Front-end code edit data

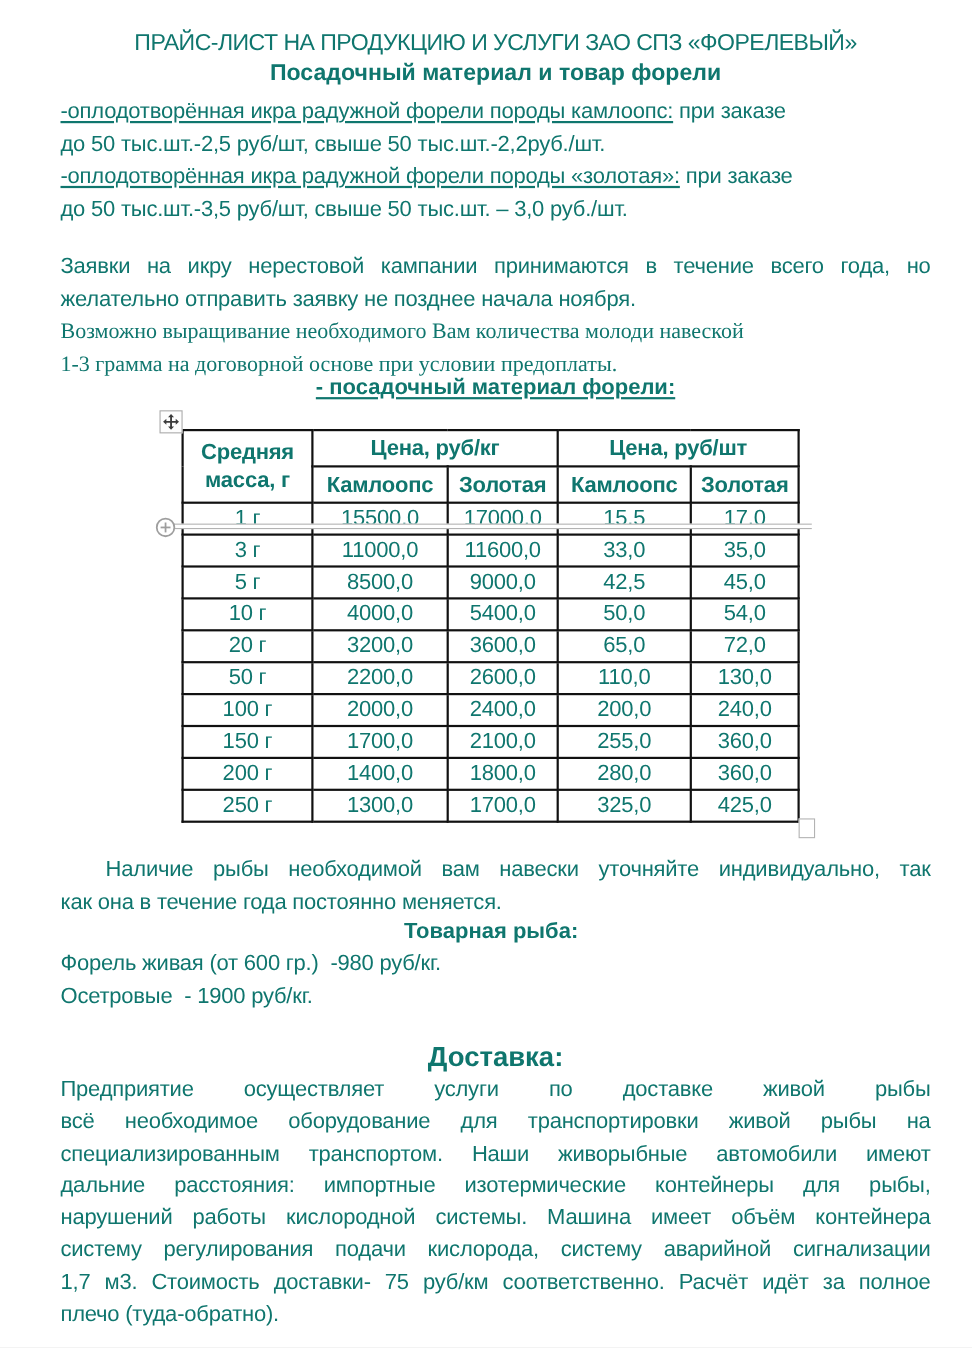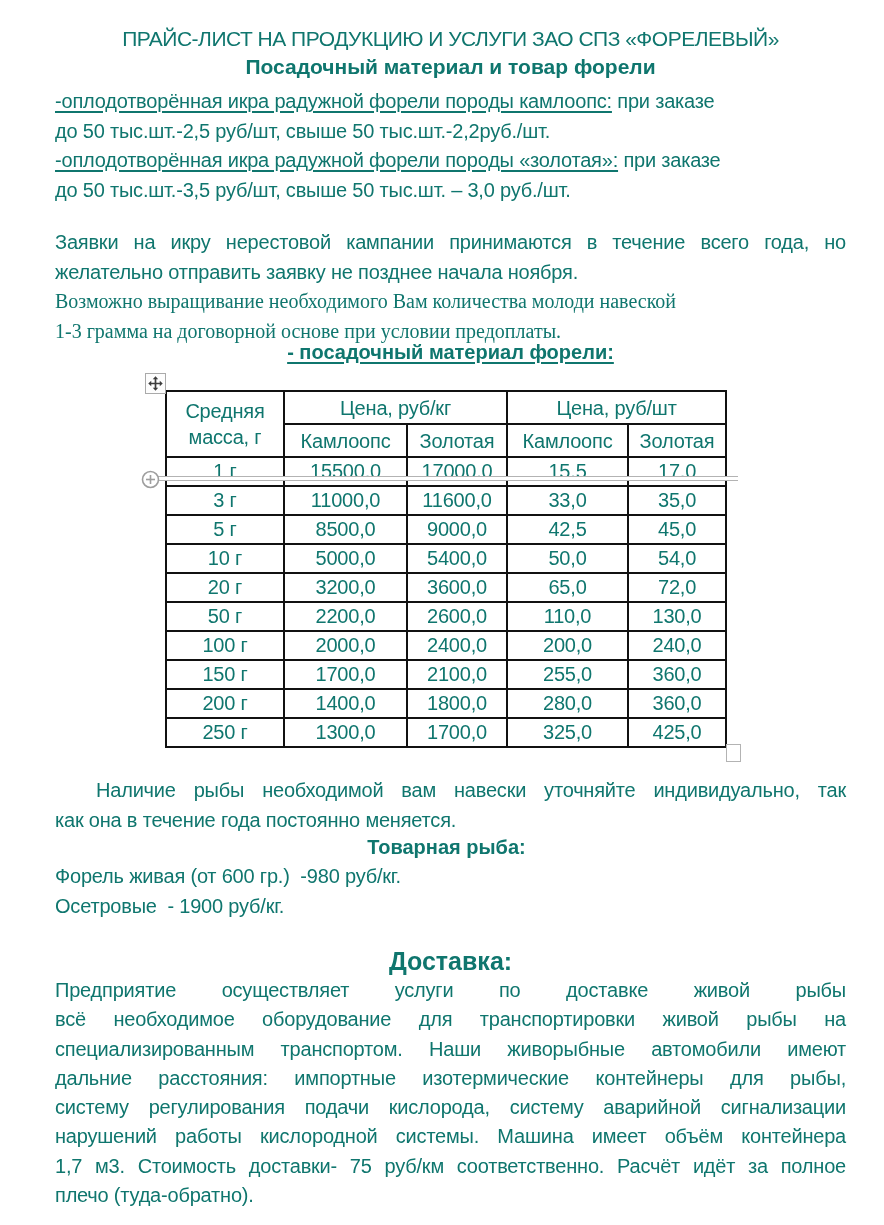--- a/index.html
+++ b/index.html
@@ -32,21 +32,21 @@
   #delivery-lines  { top:976px; left:55px; right:38px; }
   #delivery-lines .line { line-height:29.3px; min-height:29.3px; }
 
   
   .tablewrap { position:absolute; left:165px; top:390px; }
   table.price-table { border-collapse:collapse; table-layout:fixed; width:560px; }
   table.price-table td {
     border:2px solid #111; text-align:center; vertical-align:middle;
     padding:0; font-size:20px; letter-spacing:-0.2px; overflow:hidden;
   }
-  tr.hrow td { font-weight:normal; height:31px; line-height:26px; }
+  tr.hrow td { font-weight:bold; height:31px; line-height:26px; }
   td.mass-cell { line-height:25px; }
   tr.drow td { height:27px; font-weight:normal;margin-left:19px; }
 
   
   .move-handle {
     left:145px; top:373px; width:21px; height:21px;
     border:1px solid #aaaaaa; background:#fdfdfd; box-sizing:border-box;
     display:flex; align-items:center; justify-content:center; z-index:4;
   }
   .insert-strip {
@@ -126,21 +126,21 @@
           </tr>
         <tr class="drow">
             <td>5 г</td>
             <td>8500,0</td>
             <td>9000,0</td>
             <td>42,5</td>
             <td>45,0</td>
           </tr>
         <tr class="drow">
             <td>10 г</td>
-            <td>5000,0</td>
+            <td>4000,0</td>
             <td>5400,0</td>
             <td>50,0</td>
             <td>54,0</td>
           </tr>
         <tr class="drow">
             <td>20 г</td>
             <td>3200,0</td>
             <td>3600,0</td>
             <td>65,0</td>
             <td>72,0</td>
@@ -204,19 +204,19 @@
     <div class="line pre">Форель живая (от 600 гр.)  -980 руб/кг.</div>
     <div class="line pre">Осетровые  - 1900 руб/кг.</div>
   </div>
 
   <div id="delivery-heading" class="abs center b">Доставка:</div>
   <div id="delivery-lines" class="abs txt">
     <div class="line just">Предприятие осуществляет услуги по доставке живой рыбы</div>
     <div class="line just">всё необходимое оборудование для транспортировки живой рыбы на</div>
     <div class="line just">специализированным транспортом. Наши живорыбные автомобили имеют</div>
     <div class="line just">дальние расстояния: импортные изотермические контейнеры для рыбы,</div>
+    <div class="line just">нарушений работы кислородной системы. Машина имеет объём контейнера</div>
     <div class="line just">систему регулирования подачи кислорода, систему аварийной сигнализации</div>
-    <div class="line just">нарушений работы кислородной системы. Машина имеет объём контейнера</div>
     <div class="line just">1,7 м3. Стоимость доставки- 75 руб/км соответственно. Расчёт идёт за полное</div>
     <div class="line">плечо (туда-обратно).</div>
   </div>
 
 </div>
 
 </body></html>

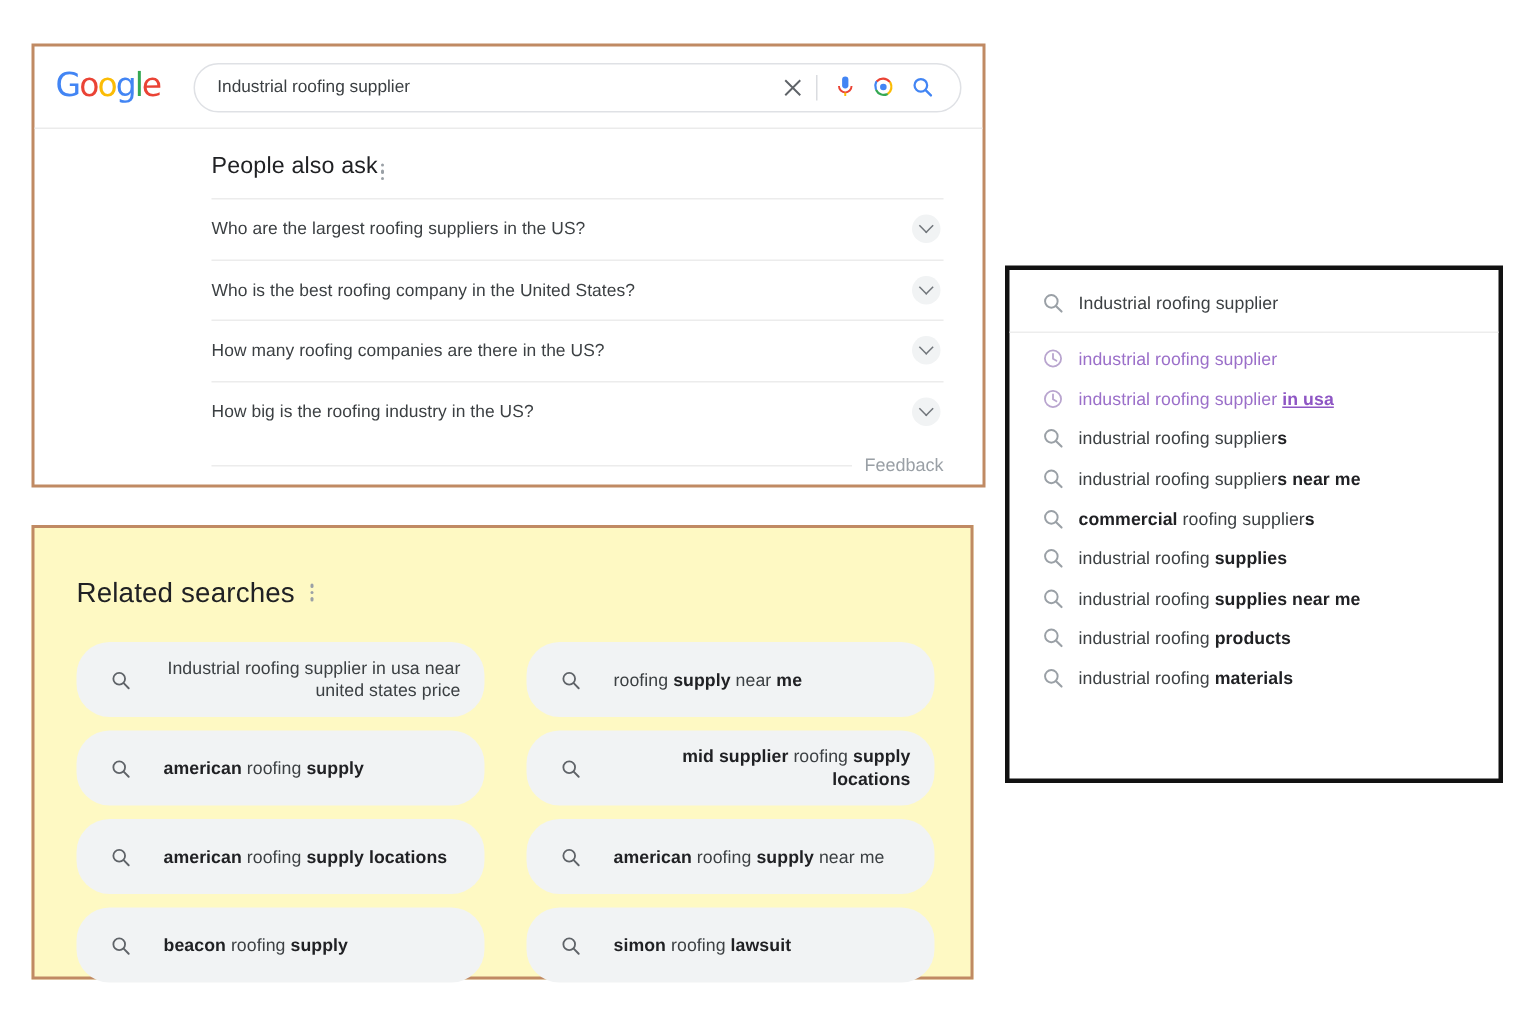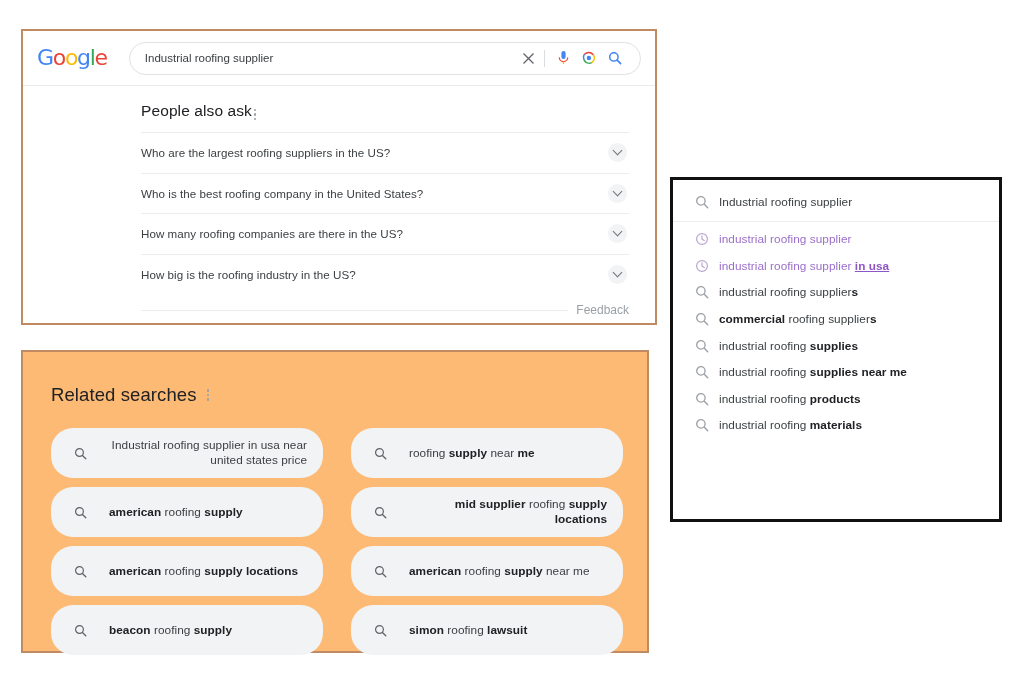--- a/index.html
+++ b/index.html
@@ -100,21 +100,21 @@
     padding-left:96px;padding-right:4px;
     padding-top:9px;
   }
   .fb-line{flex:1;height:1px;background:#ececec;}
   .fb-text{font-size:12px;color:#9aa0a6;}
 
   
   #card-related{
     left:21px;top:350px;width:628px;height:303px;
     border:2px solid #c08a63;
-    background:#fdba74;
+    background:#fef9c3;
     box-sizing:border-box;
   }
   .rel-title-row{
     display:flex;align-items:center;gap:10px;
     padding:32px 0 0 28px;
   }
   .rel-title{font-size:18.5px;color:#202124;font-weight:400;letter-spacing:.1px;}
   .chips-grid{
     display:grid;grid-template-columns:1fr 1fr;
     column-gap:28px;row-gap:9px;
@@ -402,20 +402,29 @@
         </span>
         <span class="ac-txt"><span class="lite">industrial roofing supplier</span><b>s</b></span>
       </div>
       <div class="ac-row">
         <span class="ac-ic">
           <svg width="14" height="14" viewBox="0 0 14 14">
             <circle cx="5.9" cy="5.9" r="4.2" stroke="#9aa0a6" stroke-width="1.3" fill="none"></circle>
             <path d="M9.1 9.1 L12.7 12.7" stroke="#9aa0a6" stroke-width="1.4" stroke-linecap="round"></path>
           </svg>
         </span>
+        <span class="ac-txt"><span class="lite">industrial roofing supplier</span><b>s near me</b></span>
+      </div>
+      <div class="ac-row">
+        <span class="ac-ic">
+          <svg width="14" height="14" viewBox="0 0 14 14">
+            <circle cx="5.9" cy="5.9" r="4.2" stroke="#9aa0a6" stroke-width="1.3" fill="none"></circle>
+            <path d="M9.1 9.1 L12.7 12.7" stroke="#9aa0a6" stroke-width="1.4" stroke-linecap="round"></path>
+          </svg>
+        </span>
         <span class="ac-txt"><b>commercial</b><span class="lite"> roofing supplier</span><b>s</b></span>
       </div>
       <div class="ac-row">
         <span class="ac-ic">
           <svg width="14" height="14" viewBox="0 0 14 14">
             <circle cx="5.9" cy="5.9" r="4.2" stroke="#9aa0a6" stroke-width="1.3" fill="none"></circle>
             <path d="M9.1 9.1 L12.7 12.7" stroke="#9aa0a6" stroke-width="1.4" stroke-linecap="round"></path>
           </svg>
         </span>
         <span class="ac-txt"><span class="lite">industrial roofing </span><b>supplies</b></span>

Exercise goal
Report how many lines in the data include the word "sizing", and give nothing but the count.

Exercise answer
2